(Stored entries)

--

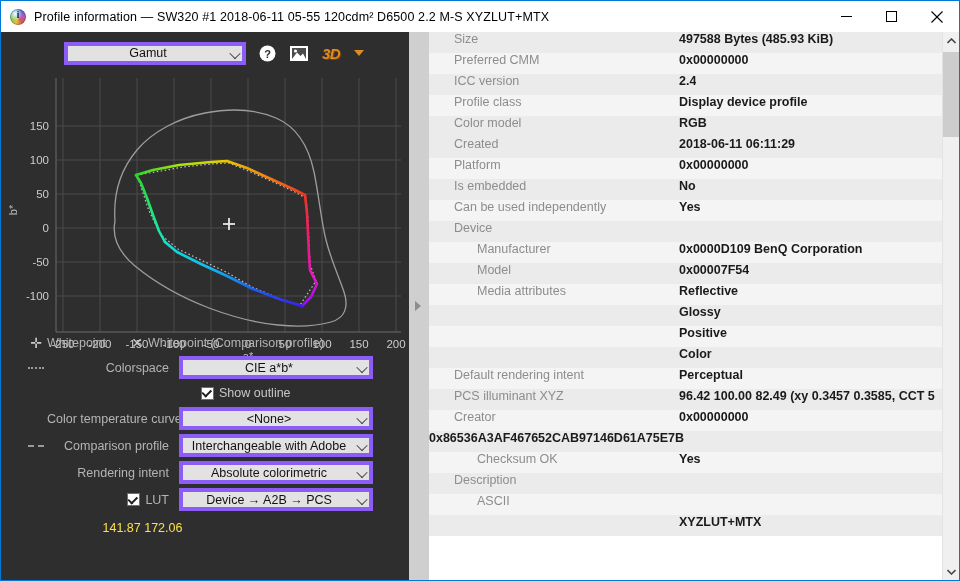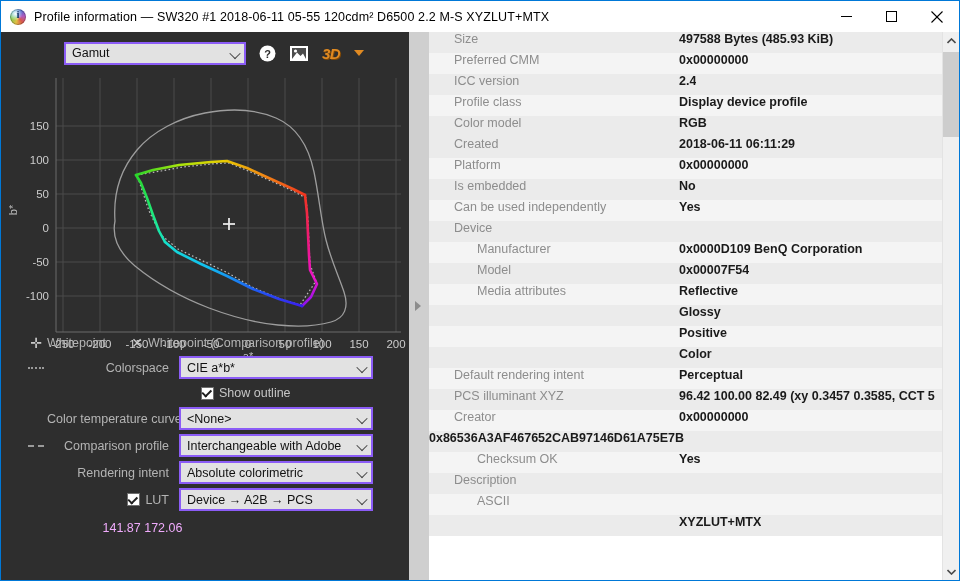--- a/index.html
+++ b/index.html
@@ -62,27 +62,28 @@
     background: #2e2e2e;
     position: relative;
   }
   #toolbar {
     position: absolute; left: 0; top: 6px; width: 408px; height: 30px;
     display: flex; align-items: center;
   }
   select.combo {
     -webkit-appearance: none; appearance: none;
     background: #e2e2e2;
-    border: 2px solid #8b5cf6;
+    border: 4px solid #8b5cf6;
     color: #111;
     font-family: "Liberation Sans", sans-serif;
     font-size: 12.5px;
     height: 23px;
     padding: 0 20px 0 6px;
     border-radius: 0;
+    text-align: center;
   }
   .combo-wrap { position: relative; display: inline-block; }
   .combo-wrap::after {
     content: ""; position: absolute; right: 7px; top: 9px;
     width: 7px; height: 7px;
     border-right: 1.4px solid #444; border-bottom: 1.4px solid #444;
     transform: rotate(45deg) translate(-1px,-1px);
     pointer-events: none;
   }
   #gamut-combo { width: 182px; margin-left: 63px; }
@@ -144,21 +145,21 @@
   }
   .chk::after {
     content: ""; width: 7px; height: 4px;
     border-left: 2px solid #1f1f1f; border-bottom: 2px solid #1f1f1f;
     transform: rotate(-45deg) translate(0px,-1px);
   }
   .chk-label { color: #c6c6c6; }
   #lut-row .ctl-label { display: flex; align-items: center; justify-content: flex-end; }
   #coords {
     text-align: center; width: 323px;
-    color: #f0abfc; font-size: 12.5px; margin-top: 8px;
+    color: #fde047; font-size: 12.5px; margin-top: 8px;
     padding-right: 40px;
   }
   
   #splitter {
     width: 20px; flex: 0 0 20px;
     background: #cfcfcf;
     position: relative;
   }
   #splitter .arrow {
     position: absolute; left: 6px; top: 50%; margin-top: -5px;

--

* **What is required**:
Which lines of the data above contain "left"? Copy each one.

* **Reply to the task**:
     position: absolute; left: 0; top: 6px; width: 408px; height: 30px;
   #gamut-combo { width: 182px; margin-left: 63px; }
     border-left: 2px solid #1f1f1f; border-bottom: 2px solid #1f1f1f;
     position: absolute; left: 6px; top: 50%; margin-top: -5px;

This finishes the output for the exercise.